EXERCISE GOAL:
What follows is a listing. Write it all out exactly.

--- START ---

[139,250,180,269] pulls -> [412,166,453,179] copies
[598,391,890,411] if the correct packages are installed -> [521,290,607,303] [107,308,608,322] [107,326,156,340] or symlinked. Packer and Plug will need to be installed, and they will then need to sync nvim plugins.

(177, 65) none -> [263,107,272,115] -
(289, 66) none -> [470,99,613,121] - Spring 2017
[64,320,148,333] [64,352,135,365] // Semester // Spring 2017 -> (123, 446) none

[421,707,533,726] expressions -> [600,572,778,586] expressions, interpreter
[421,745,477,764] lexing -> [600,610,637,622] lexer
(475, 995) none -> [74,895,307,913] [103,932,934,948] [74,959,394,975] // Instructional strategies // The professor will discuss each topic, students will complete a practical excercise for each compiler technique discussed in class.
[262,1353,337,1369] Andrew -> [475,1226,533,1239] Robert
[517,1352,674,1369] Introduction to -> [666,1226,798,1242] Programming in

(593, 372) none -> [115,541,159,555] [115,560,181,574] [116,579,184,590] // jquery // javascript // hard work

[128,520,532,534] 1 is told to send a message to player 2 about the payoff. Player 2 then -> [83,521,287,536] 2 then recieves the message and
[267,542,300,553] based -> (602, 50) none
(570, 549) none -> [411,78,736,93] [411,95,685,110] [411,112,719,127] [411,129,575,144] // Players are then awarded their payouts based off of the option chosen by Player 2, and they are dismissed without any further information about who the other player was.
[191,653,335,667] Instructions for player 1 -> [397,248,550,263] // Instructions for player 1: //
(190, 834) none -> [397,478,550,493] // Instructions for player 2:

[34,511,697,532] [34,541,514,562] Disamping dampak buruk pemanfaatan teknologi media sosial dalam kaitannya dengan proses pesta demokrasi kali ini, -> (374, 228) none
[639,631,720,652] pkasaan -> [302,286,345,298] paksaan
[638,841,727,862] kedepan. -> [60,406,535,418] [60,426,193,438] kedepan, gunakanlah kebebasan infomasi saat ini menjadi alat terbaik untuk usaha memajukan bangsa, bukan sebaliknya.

--- END ---

REPLY TO THE TASK:
[139,250,180,269] pulls -> [412,166,453,179] copies
[598,391,890,411] if the correct packages are installed -> [521,290,607,303] [107,308,608,322] [107,326,156,340] or symlinked. Packer and Plug will need to be installed, and they will then need to sync nvim plugins.

(177, 65) none -> [263,107,272,115] -
(289, 66) none -> [470,99,613,121] - Spring 2017
[64,320,148,333] [64,352,135,365] // Semester // Spring 2017 -> (123, 446) none

[421,707,533,726] expressions -> [600,572,778,586] expressions, interpreter
[421,745,477,764] lexing -> [600,610,637,622] lexer
(475, 995) none -> [74,895,307,913] [103,932,934,948] [74,959,394,975] // Instructional strategies // The professor will discuss each topic, students will complete a practical excercise for each compiler technique discussed in class.
[262,1353,337,1369] Andrew -> [475,1226,533,1239] Robert
[517,1352,674,1369] Introduction to -> [666,1226,798,1242] Programming in

(593, 372) none -> [115,541,159,555] [115,560,181,574] [116,579,184,590] // jquery // javascript // hard work

[128,520,532,534] 1 is told to send a message to player 2 about the payoff. Player 2 then -> [83,521,287,536] 2 then recieves the message and
[267,542,300,553] based -> (602, 50) none
(570, 549) none -> [411,78,736,93] [411,95,685,110] [411,112,719,127] [411,129,575,144] // Players are then awarded their payouts based off of the option chosen by Player 2, and they are dismissed without any further information about who the other player was.
[191,653,335,667] Instructions for player 1 -> [397,248,550,263] // Instructions for player 1: //
(190, 834) none -> [397,478,550,493] // Instructions for player 2:

[34,511,697,532] [34,541,514,562] Disamping dampak buruk pemanfaatan teknologi media sosial dalam kaitannya dengan proses pesta demokrasi kali ini, -> (374, 228) none
[639,631,720,652] pkasaan -> [302,286,345,298] paksaan
[638,841,727,862] kedepan. -> [60,406,535,418] [60,426,193,438] kedepan, gunakanlah kebebasan infomasi saat ini menjadi alat terbaik untuk usaha memajukan bangsa, bukan sebaliknya.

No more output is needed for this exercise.